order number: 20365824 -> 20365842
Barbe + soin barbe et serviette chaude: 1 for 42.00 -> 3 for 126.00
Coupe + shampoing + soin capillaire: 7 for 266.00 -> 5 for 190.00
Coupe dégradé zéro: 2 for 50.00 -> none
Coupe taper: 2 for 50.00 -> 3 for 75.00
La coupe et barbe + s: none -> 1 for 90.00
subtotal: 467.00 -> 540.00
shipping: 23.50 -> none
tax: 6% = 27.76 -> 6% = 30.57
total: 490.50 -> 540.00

...

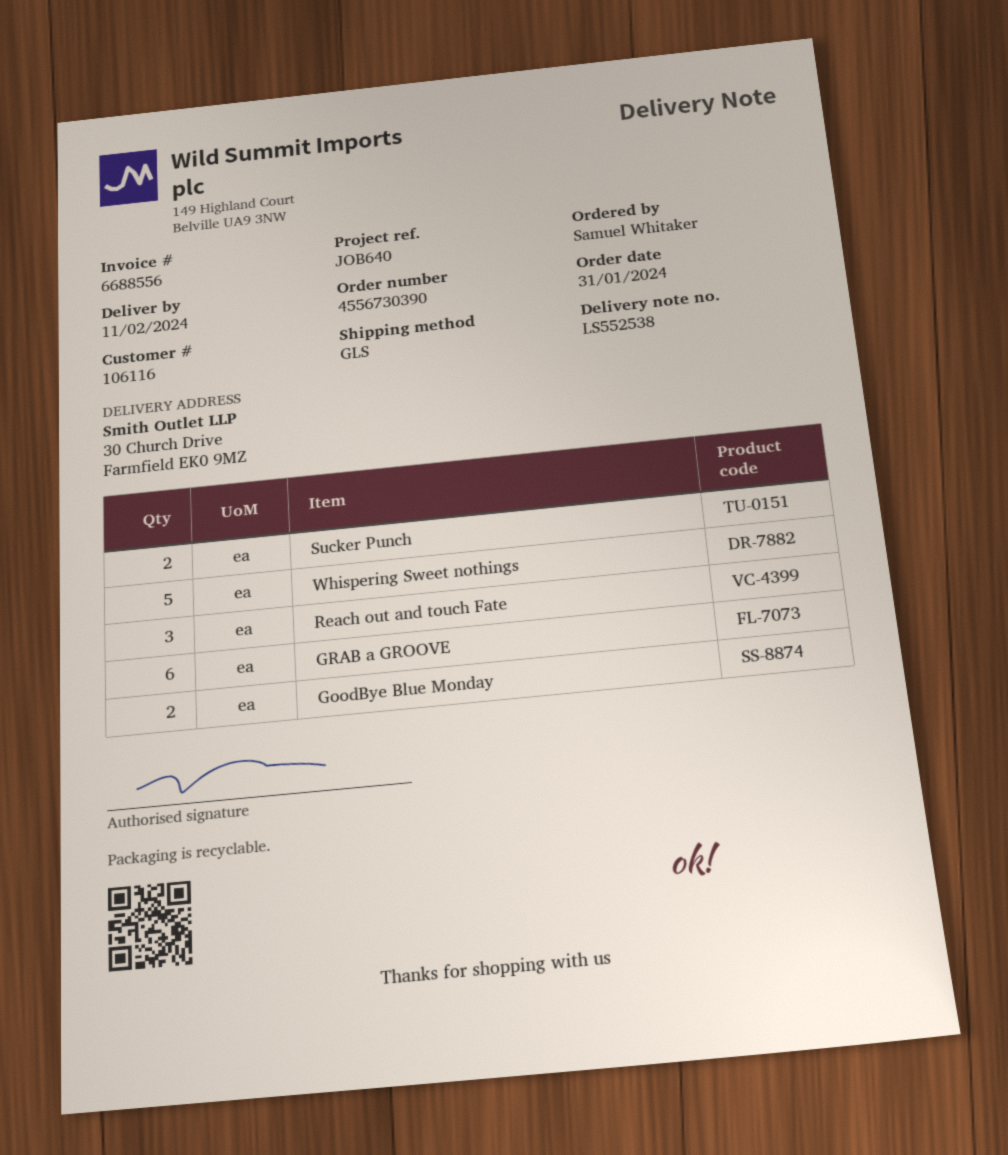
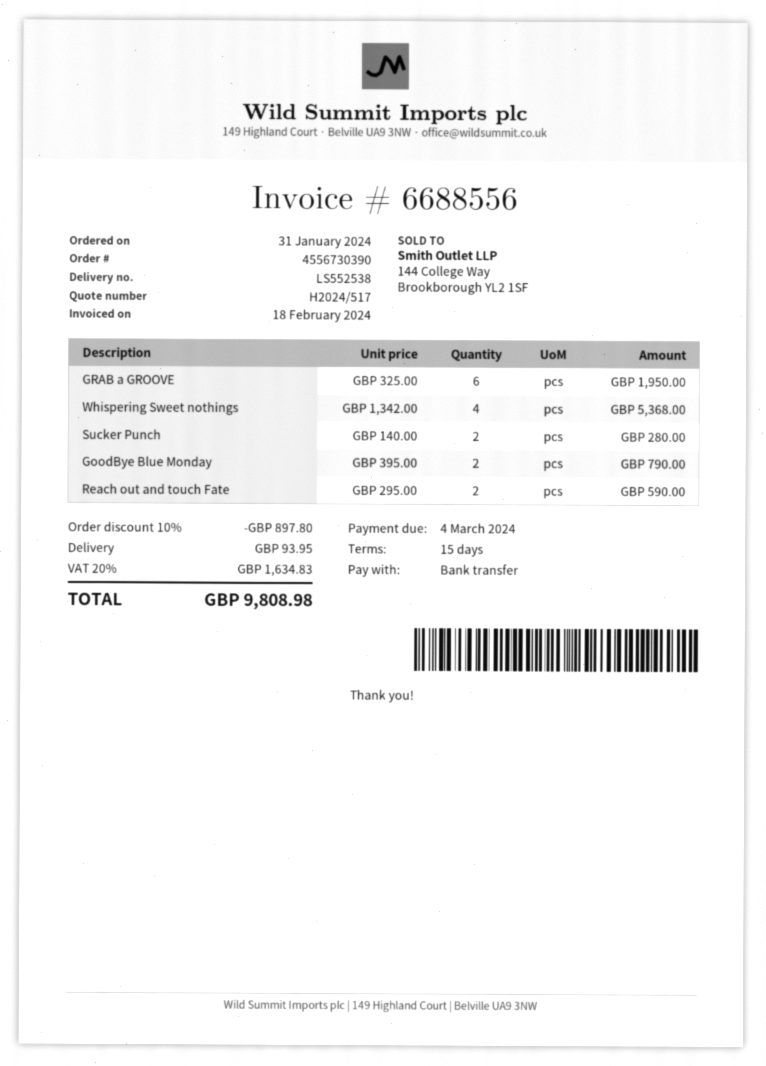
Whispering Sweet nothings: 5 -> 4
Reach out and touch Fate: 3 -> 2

# What you need to do
Where a line above contains the word "soin", show that line.

# Exercise response
Barbe + soin barbe et serviette chaude: 1 for 42.00 -> 3 for 126.00
Coupe + shampoing + soin capillaire: 7 for 266.00 -> 5 for 190.00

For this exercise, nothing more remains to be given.